··· Available data

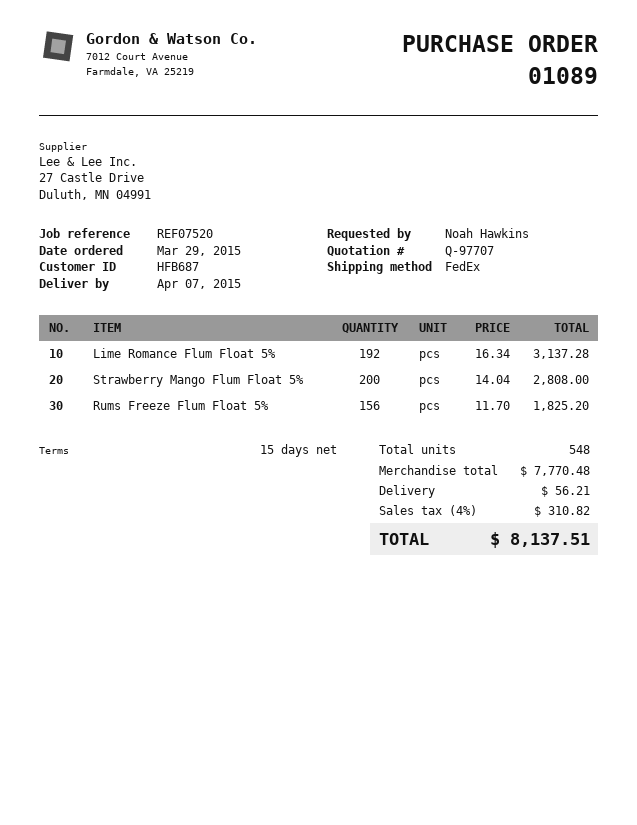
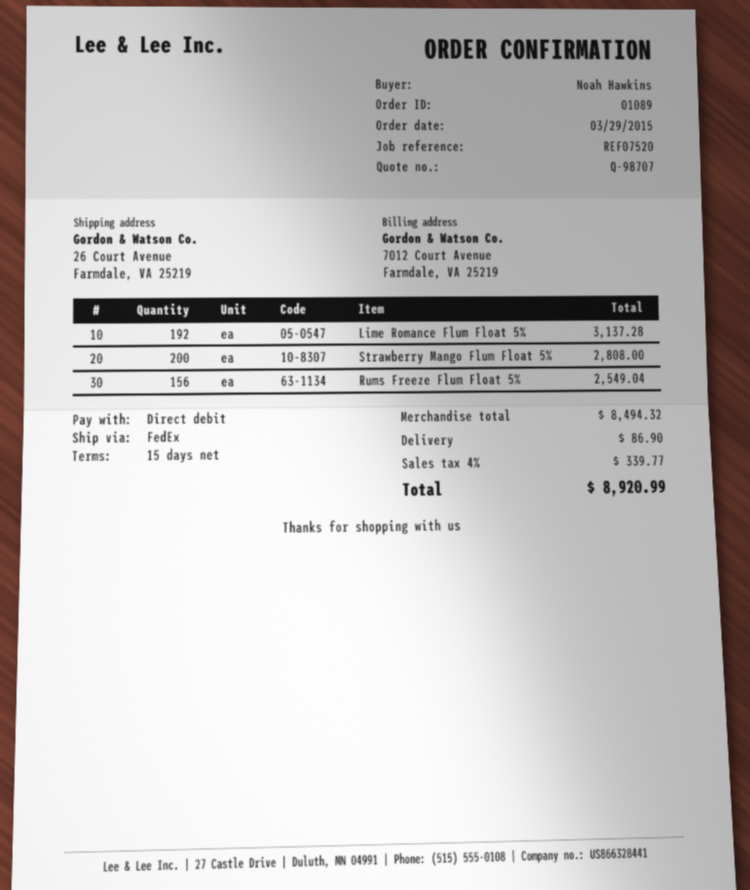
quote number: Q-97707 -> Q-98707
Rums Freeze Flum Float 5%: 156 for 1825.20 -> 156 for 2549.04
subtotal: 7770.48 -> 8494.32
shipping: 56.21 -> 86.90
tax: 4% = 310.82 -> 4% = 339.77
total: 8137.51 -> 8920.99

······

## Task description
No picture is to appear in the copy; every entry above is otherwise to be printed verbatim.

## Reply to the exercise
quote number: Q-97707 -> Q-98707
Rums Freeze Flum Float 5%: 156 for 1825.20 -> 156 for 2549.04
subtotal: 7770.48 -> 8494.32
shipping: 56.21 -> 86.90
tax: 4% = 310.82 -> 4% = 339.77
total: 8137.51 -> 8920.99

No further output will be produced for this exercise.